Roll Call
CQ Roll Call June 18, 2013

At 40, the CBC Marks a Milestone

By the 1990s, the CBC could count some legislative victories, including the adoption of a federal holiday celebrating Martin Luther King Jr. The CBC also championed the end of apartheid, introducing legislation to combat it 13 years before Congress finally adopted a trade embargo against South Africa in 1986.

“Many of us went to South Africa, encouraging people there to participate in the election — to become unified,” says Rep. John Lewis, a Georgia Democrat who was among the Southerners who came to Congress in the 1980s.

Tangible accomplishments aside, the caucus was increasingly playing a symbolic role that many lawmakers describe as the “conscience of the Congress.” Although its alternative budgets were largely ignored and many of its bills stalled, the CBC always reminded other Members of how their actions might affect, in the parlance of the church, “the least among them.”

The organization was also developing serious clout within the Democratic Party: Its blessing became a requirement for Democrats seeking leadership positions. “I don’t know that you’d want to win a position without their support,” says Rep. Steny Hoyer (Md.), the chamber’s second-ranking Democrat. “You not only need them in terms of numbers, but you need the intellect, the perspective, the experience they bring to the discussion.”

Scandal and a New President

By 2010, however, the caucus found its relationship with Democratic leaders strained after a series of ethics scandals involving CBC members. Eight of them, including veterans such as Rangel and Rep. Maxine Waters (D-Calif.), had come under scrutiny by the newly created Office of Congressional Ethics.

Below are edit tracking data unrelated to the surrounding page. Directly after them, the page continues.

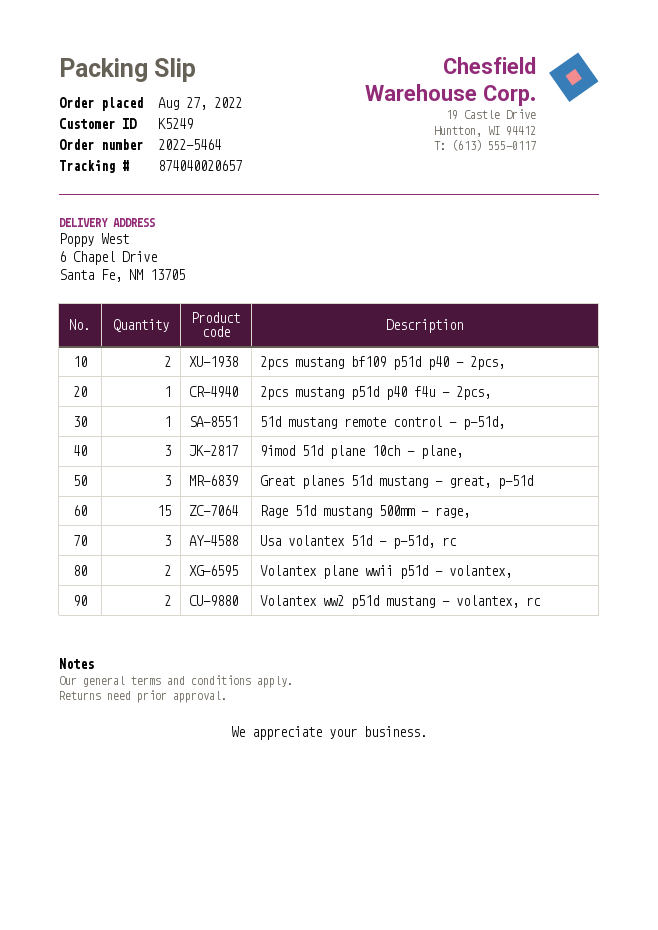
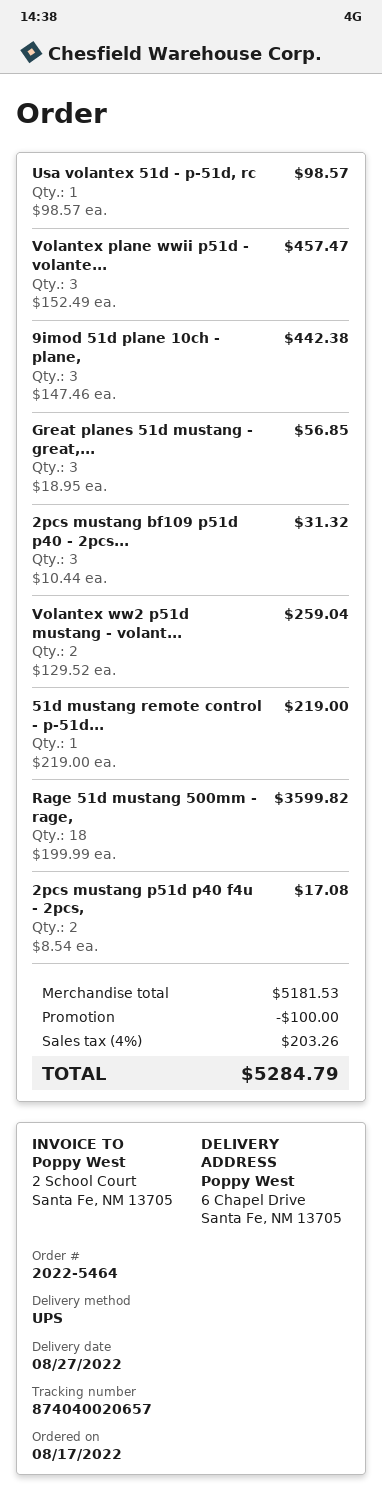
order date: 2022-08-27 -> 2022-08-17
2pcs mustang bf109 p51d p40 - 2pcs,: 2 -> 3
2pcs mustang p51d p40 f4u - 2pcs,: 1 -> 2
Rage 51d mustang 500mm - rage,: 15 -> 18
Usa volantex 51d - p-51d, rc: 3 -> 1
Volantex plane wwii p51d - volantex,: 2 -> 3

The Ethics Committee eventually found Rangel had broken 11 ethics rules, including failing to pay taxes on some income. The debacle cost him his chairmanship of the Ways and Means Committee and ended with his censure on the House floor.

Meanwhile, the CBC’s foundation was also making the wrong kind of news. CBC member Rep. Eddie Bernice Johnson (D-Texas) had doled out foundation scholarships to her grandchildren and the children of a top staffer.

Some CBC members complained that black Members were more likely to be called out for their missteps than their white counterparts were.

Rep. Emanuel Cleaver, the current CBC chairman, says he doesn’t see race as a motivating factor, but many black voters do. Still, the Missouri Democrat insists that the number of CBC members with ethical woes is no reflection on the organization.

“There are very few of us who get ethics charges out of 43, but because we are a caucus and we all are the same color, it draws attention,” he says. “Far more white folk have been ethically challenged in the last 10 years than black.”

Even as some caucus members saw the vestiges of racism in the ethics charges, the election of President Barack Obama in 2008 was a cause for celebration of how far African-American political leadership had come. Obama had belonged to the organization during his Senate tenure, and his ascension to the highest office was a feat many of the original 13 members might scarcely have dreamed about.

But the relationship between the president and his alma mater hasn’t always been smooth. Much of the friction relates to the economic climate, which pits the White House’s deficit-trimming zeal against CBC members who say their constituents have been hardest hit by high unemployment rates and the housing downturn.